AWS Control Tower: Landing Zones and Account Factory is like having a smart assistant that handles the heavy lifting so you don't have to manage servers yourself.
You've just been handed a production outage because someone accidentally deleted a production DynamoDB table. The root cause? A junior engineer had full admin access in an account that should have been locked down. This is the reality of AWS environments that grow organically—no governance, no boundaries, just chaos. AWS Control Tower exists to prevent exactly this kind of disaster. It's not a nice-to-have; it's the difference between a well-governed multi-account strategy and a free-for-all that will eventually cost you a compliance audit or a data loss event. Control Tower automates the creation of a landing zone—a secure, compliant foundation for your AWS accounts—and provides Account Factory to provision new accounts with pre-defined guardrails. If you're managing more than a handful of accounts and you're not using Control Tower, you're one misclick away from a bad day.
Why Control Tower Exists
AWS Control Tower solves a specific problem: multi-account governance at scale. Without it, you're manually configuring AWS Organizations, Service Control Policies (SCPs), CloudTrail, and IAM across dozens or hundreds of accounts. That's fragile, inconsistent, and a compliance nightmare. Control Tower provides a landing zone—a well-architected, multi-account baseline—and Account Factory to provision new accounts with guardrails pre-applied. It's not optional if you're serious about production workloads; it's the foundation for any enterprise AWS environment. The alternative is a custom-built orchestration layer that you'll spend months maintaining.
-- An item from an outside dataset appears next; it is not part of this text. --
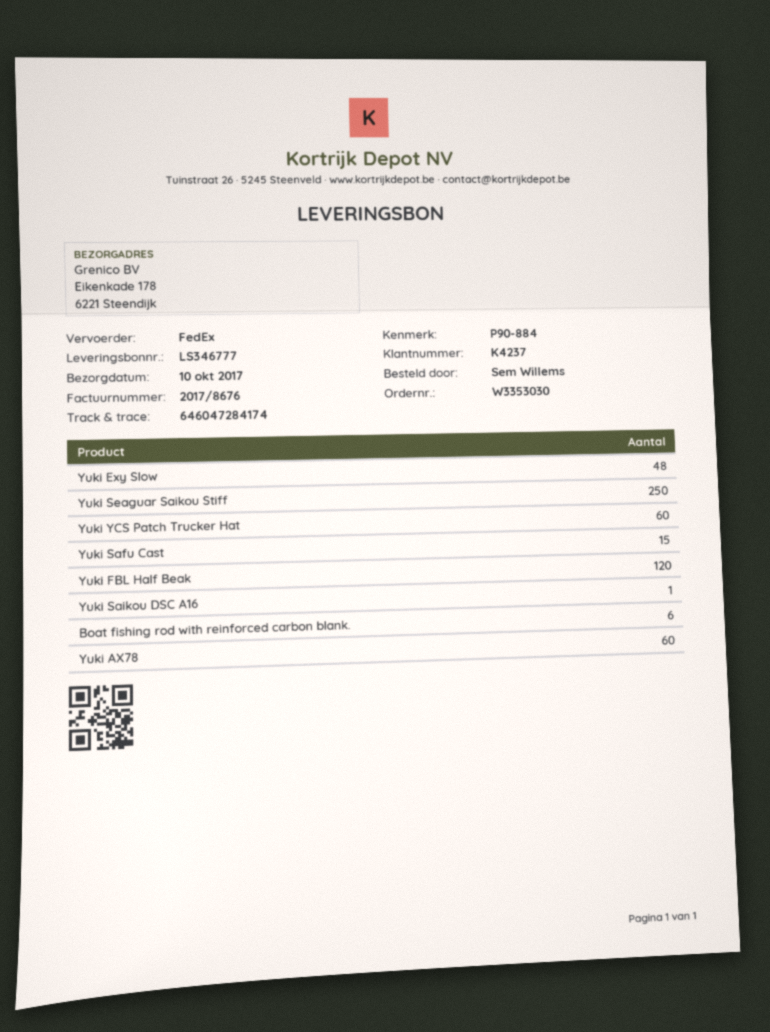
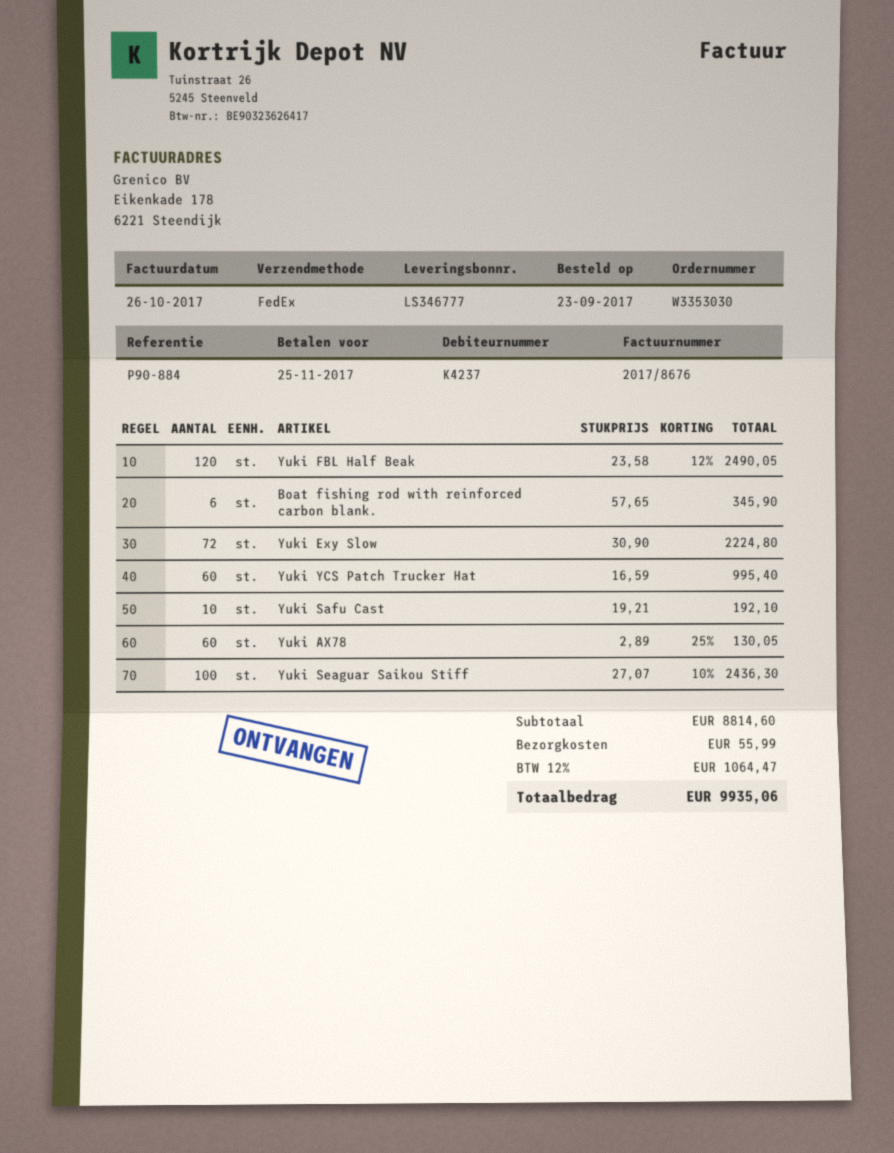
Yuki Exy Slow: 48 -> 72
Yuki Seaguar Saikou Stiff: 250 -> 100
Yuki Safu Cast: 15 -> 10
Yuki Saikou DSC A16: 1 -> none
Control Tower is opinionated, and that's a feature: it enforces best practices like centralized logging, mandatory encryption, and least-privilege access. If you're starting fresh, use it. If you're migrating, plan to adopt it.
Landing Zone Architecture
The landing zone is the core of Control Tower—a pre-built, multi-account structure based on AWS best practices. It creates three organizational units (OUs): Security, Infrastructure, and Workloads. The Security OU contains the Audit and Log Archive accounts, which are mandatory. The Infrastructure OU holds shared services like networking and CI/CD. The Workloads OU is where your application accounts live. Each OU has SCPs that enforce policies like disabling root user access, requiring encryption, and restricting regions. The landing zone also sets up AWS CloudTrail, AWS Config, and Amazon GuardDuty across all accounts, with logs centralized in the Log Archive account. This architecture is designed for auditability and isolation. If you need to customize, you can extend it with custom SCPs or additional OUs, but the baseline is non-negotiable for compliance.
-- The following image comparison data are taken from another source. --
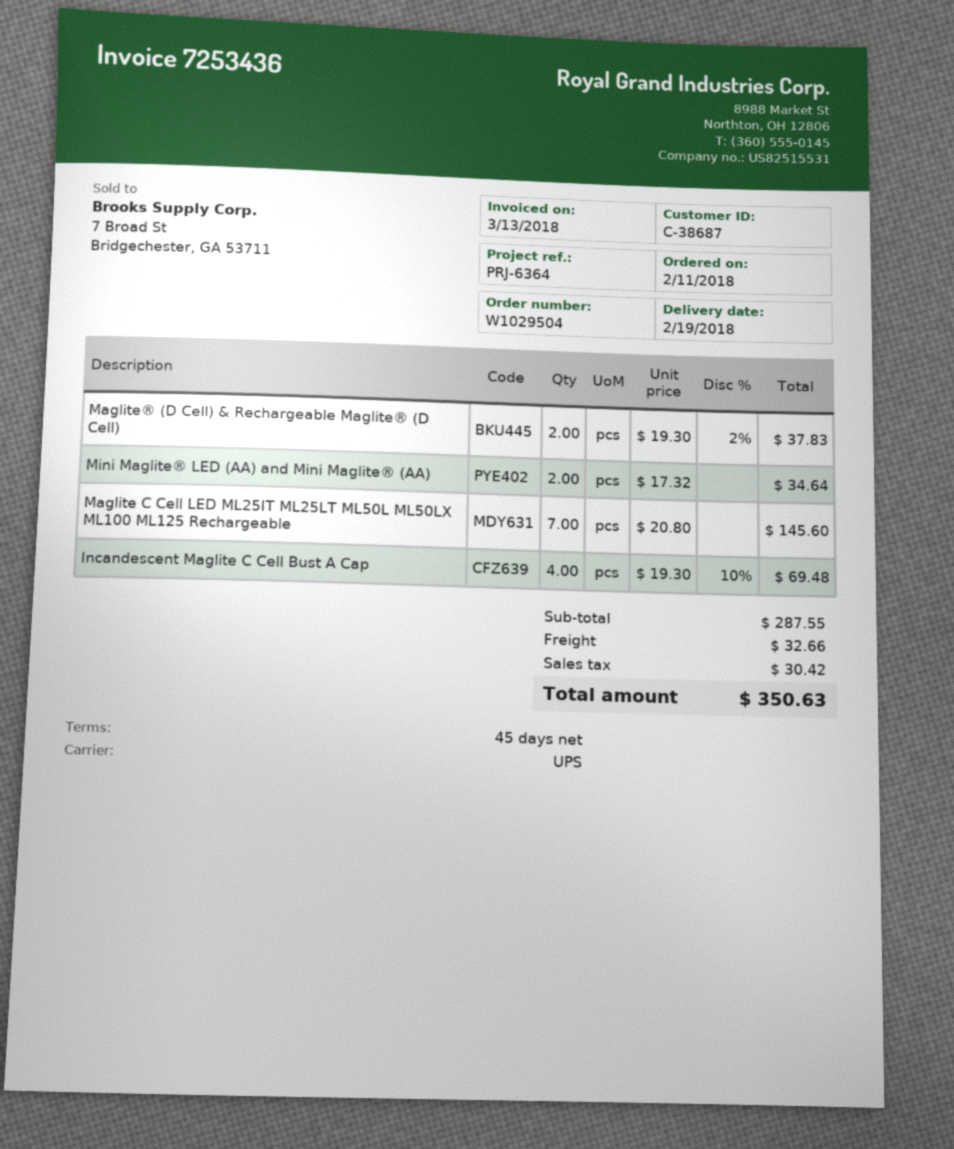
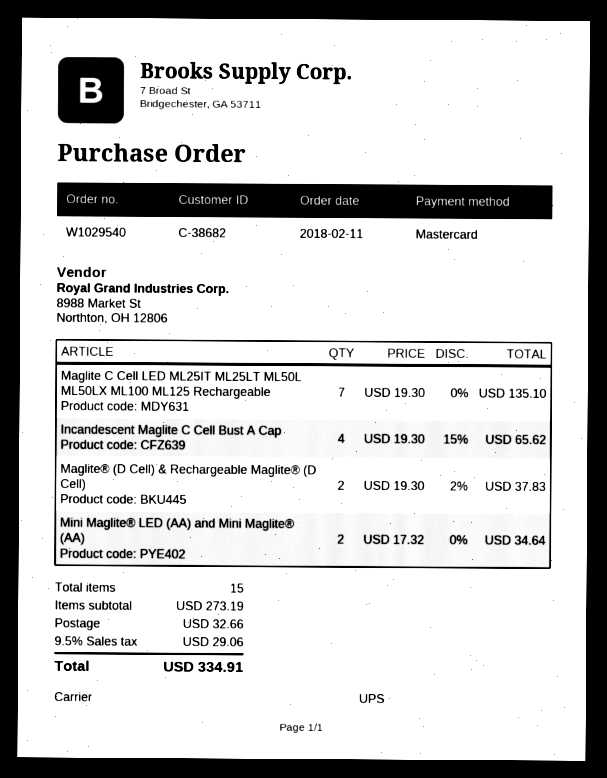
order number: W1029504 -> W1029540
customer number: C-38687 -> C-38682
Maglite C Cell LED ML25IT ML25LT ML50L ML50LX ML100 ML125 Rechargeable: 7 x 20.80 = 145.60 -> 7 x 19.30 = 135.10
Incandescent Maglite C Cell Bust A Cap: 4 x 19.30 - 10% = 69.48 -> 4 x 19.30 - 15% = 65.62
subtotal: 287.55 -> 273.19
tax: 30.42 -> 29.06
total: 350.63 -> 334.91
Account Factory: Provisioning at Scale
Account Factory is the provisioning engine within Control Tower. It allows you to create new AWS accounts with a predefined baseline—including IAM roles, SCPs, and network configuration—in minutes. You define a blueprint (e.g., account email, OU, SSO permissions) and Account Factory handles the rest. It integrates with AWS Service Catalog, so you can offer account templates to developers via a self-service portal. This is critical for scaling: instead of waiting for a ticket, teams can spin up isolated environments for testing or feature development. However, Account Factory has limitations: it doesn't support custom network configurations out of the box, and you can't modify the baseline after creation without updating the landing zone. For production, you'll likely need to extend it with customizations via AWS CloudFormation StackSets or Terraform.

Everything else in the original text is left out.